The Romans then arise out of the shadows through ionic columns and a charioteer appears ready to travel a network of roads connecting all the Roman Empire - the first World Wide Web for commerce and communication. Medieval monks are seen recording sacred scripture with embellished calligraphy. Another nod to Disney humor shows one monk fast asleep, head down on his writing table, snoring. Next, the Gutenberg press using movable type now mass produces books in a pre-industrial foreshadowing.
Then, a jump to scientific labs of the 1940’s reveals the language of binary coding with early computers the size of rooms.
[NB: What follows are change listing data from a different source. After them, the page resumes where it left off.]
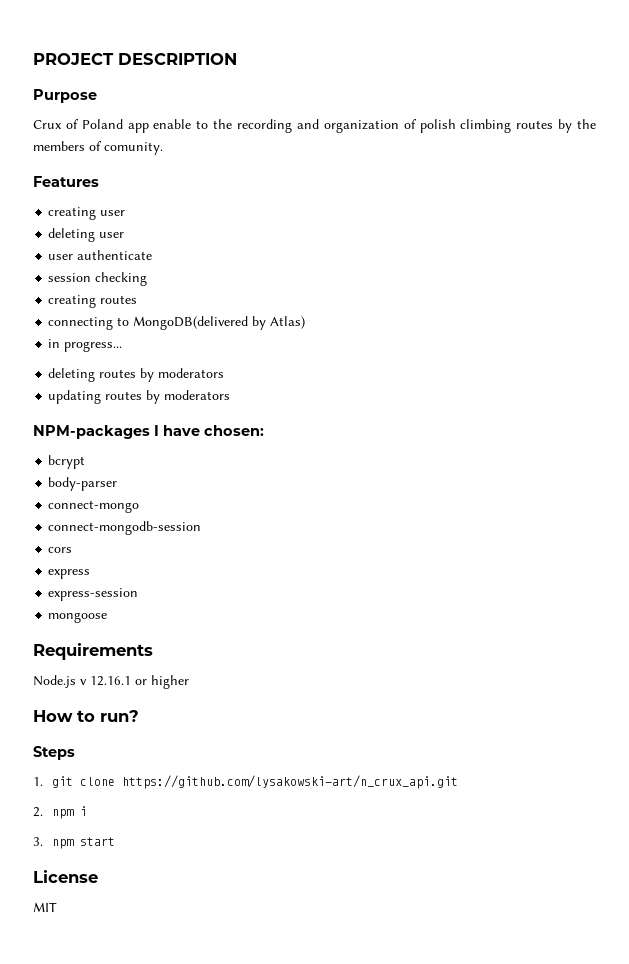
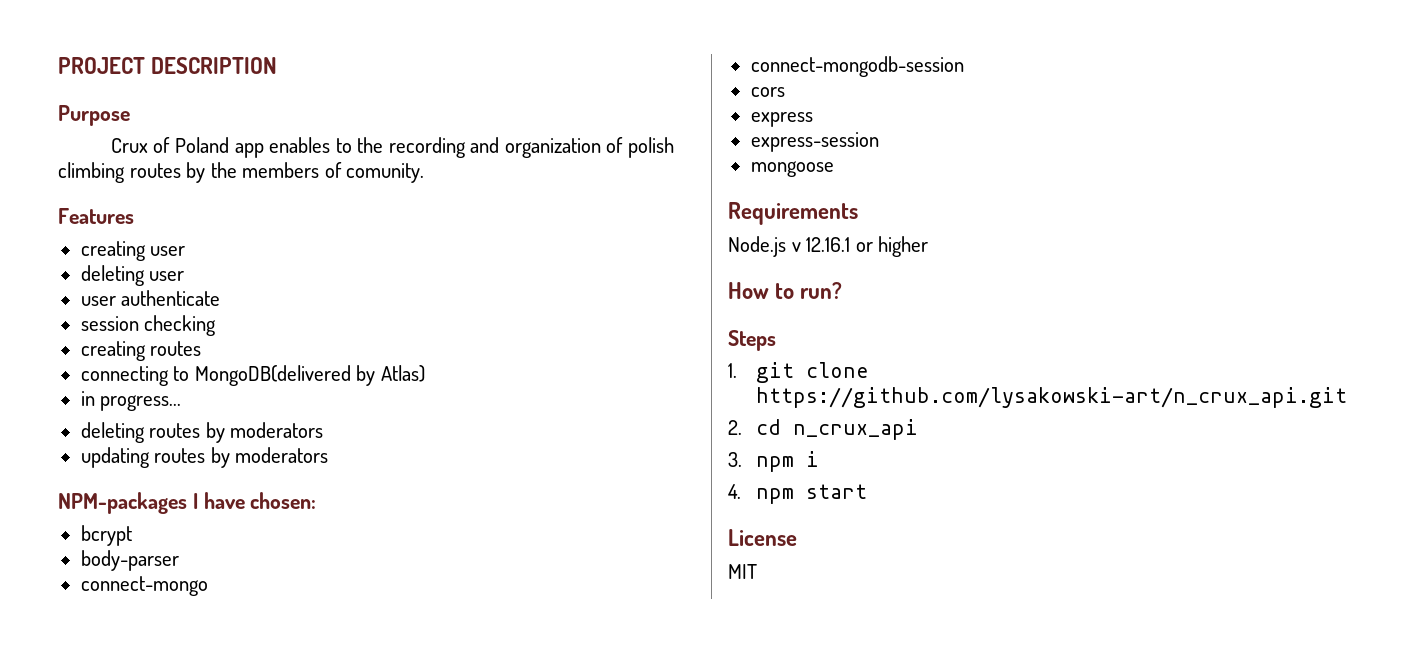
[153,119,192,129] enable -> [269,137,331,153] enables
(43, 812) none -> [756,419,919,440] [728,452,742,467] cd n_crux_api // 3.
[33,837,43,846] 3. -> [728,484,741,499] 4.

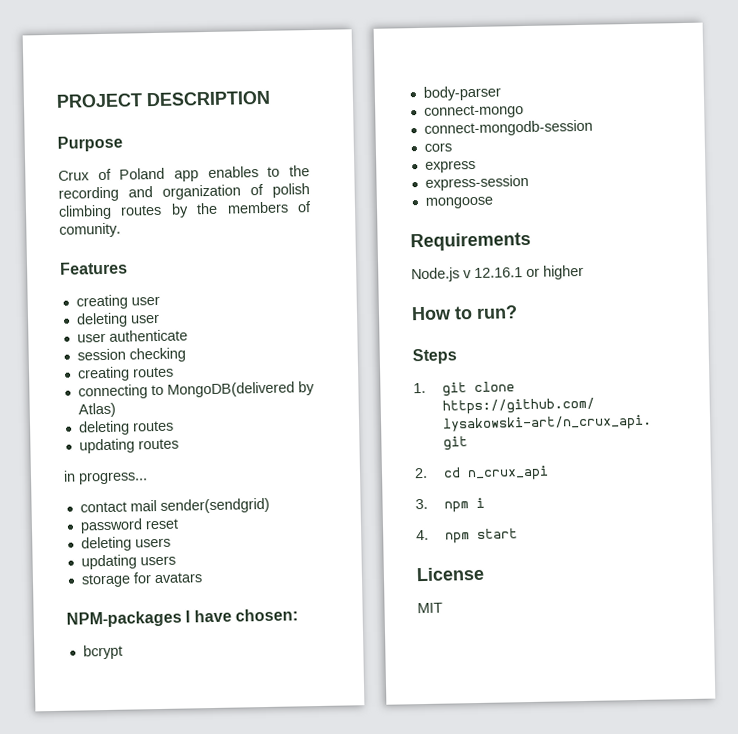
[80,391,182,411] [80,422,324,443] [80,447,329,468] in progress... // deleting routes by moderators // updating routes by moderators -> [77,420,174,436] [78,438,179,454] [63,470,148,485] [79,497,270,514] [79,518,179,534] [80,536,171,552] [80,554,176,570] [80,572,203,588] deleting routes // updating routes // in progress... // contact mail sender(sendgrid) // password reset // deleting users // updating users // storage for avatars

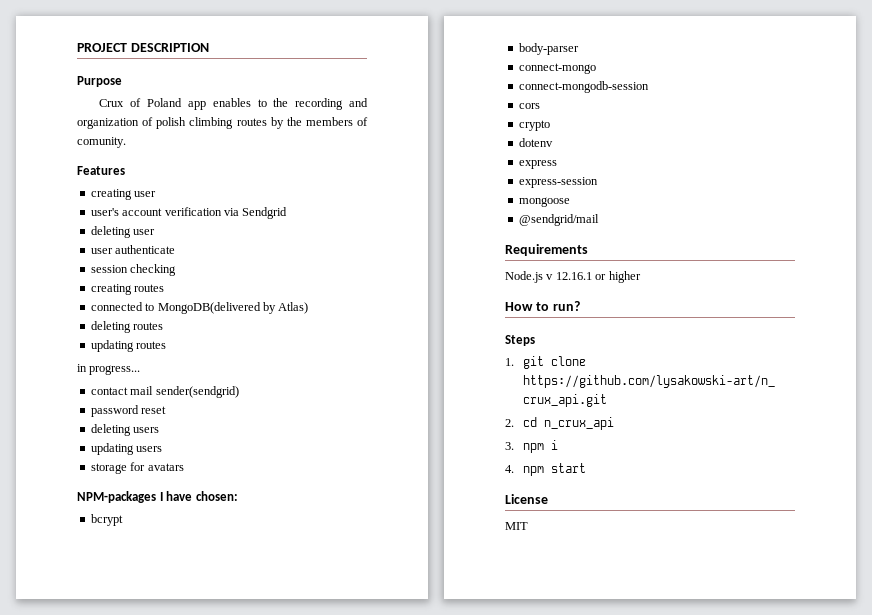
(160, 300) none -> [90,207,288,219] // user's account verification via Sendgrid
[77,384,148,400] connecting -> [90,302,143,311] connected
(452, 147) none -> [518,120,550,131] [518,138,553,147] // crypto // dotenv
(494, 202) none -> [518,214,599,226] // @sendgrid/mail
Darkness settles in again outside a garage in Silicon Valley where the personal computer (with mouse, but no ears) is being developed by an ambiguous figure of either Steve Jobs or more likely his bearded geek friend, Steve Wozniak. It then ends by melting into a starry gaze of the night sky before one returns from this dreamland to a daylight consciousness. Almost fifty years old, this moving exhibit is the signature piece of the Disney EPCOT geosphere which opened in 1982. Although updated a few times, this journey into the human experience of language and communication is timeless.
Move over Pandora and Star Wars, there is an “old kid” in town that deserves our respect. No thrills. No screams. Just a thinking person’s ride through the evolution of human consciousness. Don’t get me wrong! The Avatar “Flight of Passage” is the best ride of all the parks. That alone is worth the price of admission. But for the mature mind that reads and thinks, there is more to life than speed and physical sensation. The Human Mind! The Art of Language!